Après le coup de force du président
Plus de 48h après le coup de force du président Kais Saied, qui s’est octroyé le pouvoir exécutif, les Tunisiens attendent toujours une feuille de route pour la suite, la société civile mettant en garde contre tout prolongement «illégitime» de la suspension du Parlement.
Le président Saied a argué des «périls imminents» auxquels était confrontée la Tunisie, plongée depuis des mois dans une profonde crise politique, pour justifier se prise de pouvoir.
Mais ses décisions suscitent l’inquiétude en Tunisie comme à l’étranger, l’Union européenne appelant au «rétablissement de la stabilité institutionnelle» dans le seul pays à poursuivre sa démocratisation après la vague de soulèvement des printemps arabes en 2011.
Dimanche soir, le président Saied a ordonné la suspension des travaux du Parlement pour un mois, limogé le chef du gouvernement Hichem Mechichi et s’est octroyé le pouvoir exécutif, dans un contexte de crise économique et sociale accentuée par un pic meurtrier de l’épidémie de Covid.
Lundi, il a limogé le ministre de la Défense et celle de la Justice, après s’être attribué le pouvoir judiciaire dans le cadre des mesures exceptionnelles. Et mardi, il a démis de leurs fonctions plusieurs conseillers gouvernementaux et chargés de missions et outre écarté le procureur général de la justice militaire.
«Le président Saied est devant un grand défi: montrer aux Tunisiens et au monde qu’il a pris les bonnes décisions», souligne le politologue Slaheddine Jourchi.
Dix ans après la chute de la dictature de Zine el Abidine ben Ali, le chômage, profondément enraciné, et la dégradation des infrastructures publiques et du pouvoir d’achat, qui étaient à l’origine du soulèvement n’ont jamais été résolus.

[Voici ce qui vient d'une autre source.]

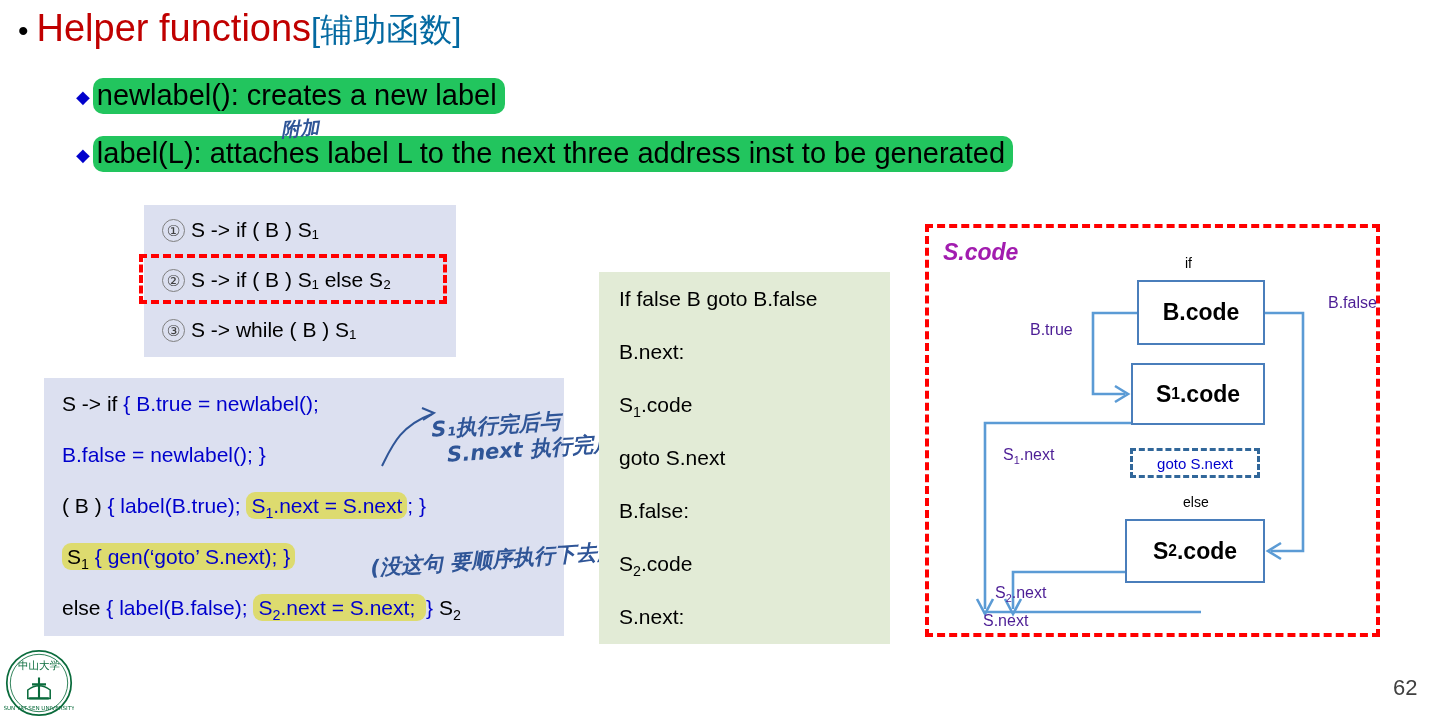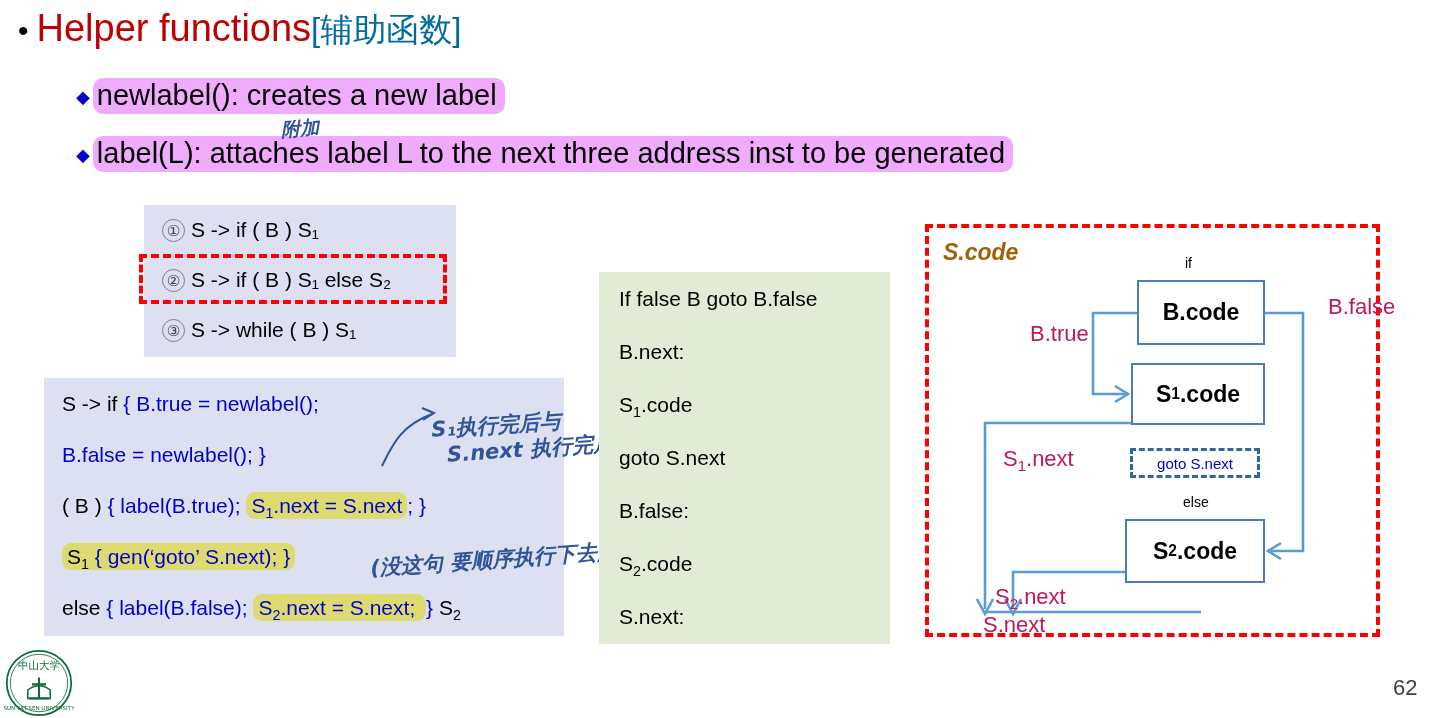"newlabel(): creates a new label" .hl { background: #f0abfc -> #22c55e }
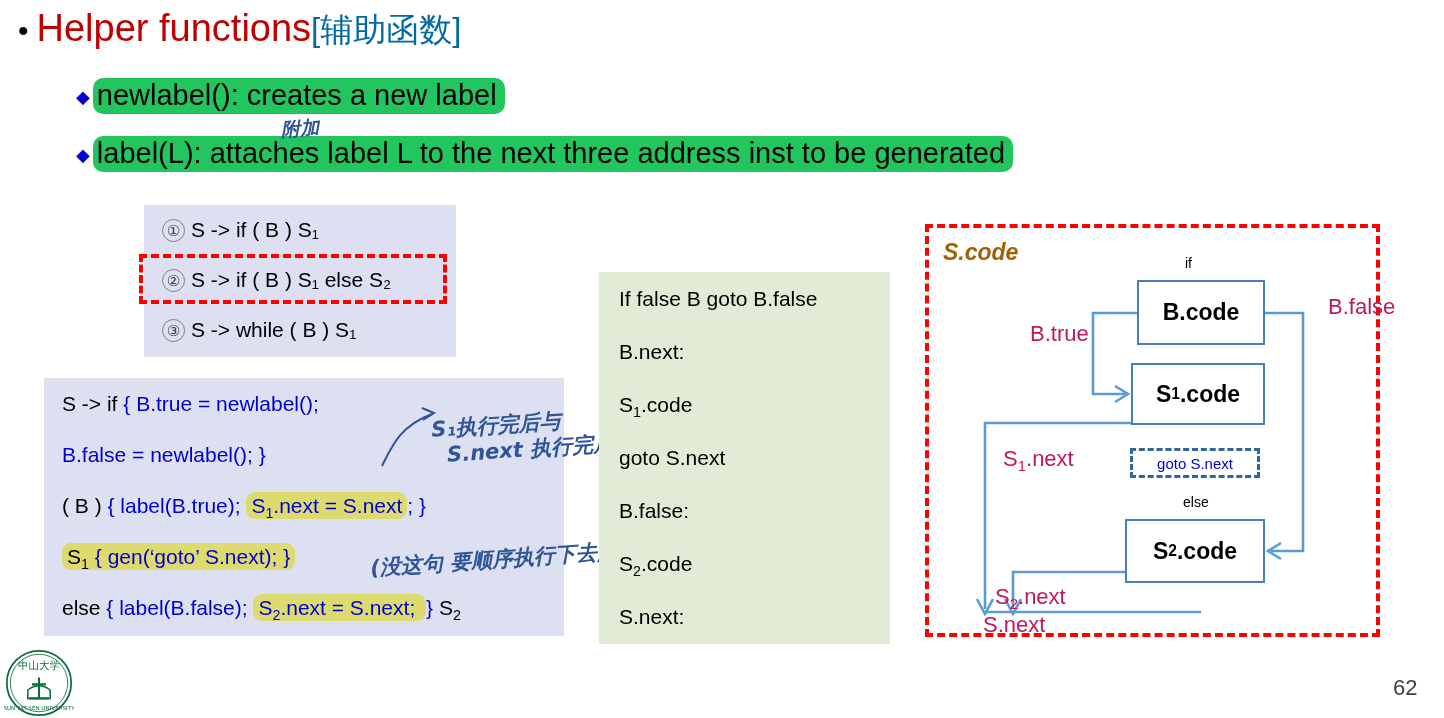"S.code" #scode-label { color: #a16207 -> #a21caf }
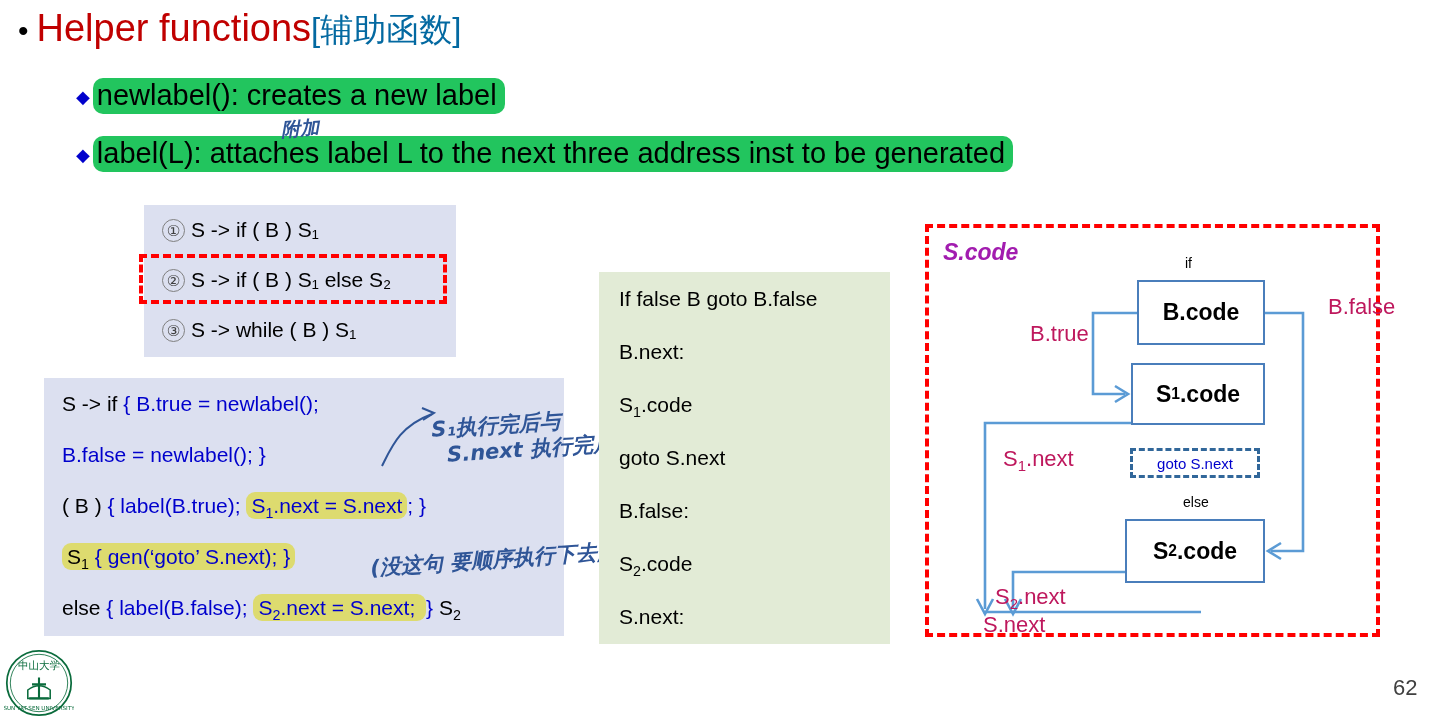"B.false" .blabel { color: #be185d -> #4c1d95; font-size: 22px -> 16px }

Et la Tunisie fait face à un mur de dettes et une inflation qui grignote le budget des ménages.
En outre, depuis les élections d’octobre 2019 ayant débouché sur un Parlement fragmenté en une myriade de petites formations antagonistes, le pays a connu trois chefs de gouvernements, et vu s’accentuer les luttes de pouvoir en pleine crise sociale et sanitaire.
La décision dimanche de suspendre le Parlement et de démettre le Premier ministre faisait suite à des manifestations ayant éclaté le jour même à travers la Tunisie contre le gouvernement, principalement contre sa gestion de la crise du Covid après une nouvelle flambée des cas.
Les milliers de protestataires, exaspérés par le bras de fer entre le président du Parlement Rached Ghannouchi, chef de file d’Ennahda, et le président Saied, qui dure depuis six mois et paralyse le pays, réclamaient notamment «la dissolution du Parlement».
Le principal parti parlementaire, Ennahdha, a dénoncé les mesures prises dimanche par le président tunisien comme un «coup d’Etat» et appelé M. Saied à revenir sur ses décisions.
Il s’est dit prêt «à la tenue d’élections législatives et présidentielle anticipées simultanées, afin de garantir la protection du processus démocratique et d’éviter que tout retard ne serve de prétexte au maintien d’un régime autocratique».
Mais avant de telles élections, il faudrait selon un dirigeant d’Ennahdha interrogé par l’AFP, Noureddine B’hiri, «que le Parlement reprenne ses activités et que soit mis fin à son contrôle militaire».
Le parti au pouvoir a également appelé à un dialogue national pour sortir le pays de ses crises: politique, sociale, économique et sanitaire.
Après des heurts lundi devant le Parlement entre partisans du président et ceux d’Ennahdha, le parti a appelé ses fidèles à rester chez eux pour éviter toute violence.
M. Saied avait indiqué dimanche soir qu’il exercerait le pouvoir exécutif avec «l’aide d’un gouvernement» dont il devait nommer le chef.
«Le président Saied sera très prudent dans le choix du futur chef du gouvernement parce qu’il veut une personne de confiance et loyale qui adopterait la même politique que lui», estime M. Jourchi.
Ce futur «gouvernement de Saied» devra améliorer les conditions de vie des Tunisiens, estime-t-il, tandis que plusieurs organisations influentes de la société civile ont plaidé en faveur d’une feuille de route avec un calendrier détaillé.
Elles ont mis en garde dans un texte commun contre tout prolongement «illégitime» de la suspension du Parlement, soulignant la nécessité de respecter le délai de 30 jours mentionné dans l’article 80 de la Constitution sur lequel s’est appuyé Kais Saied.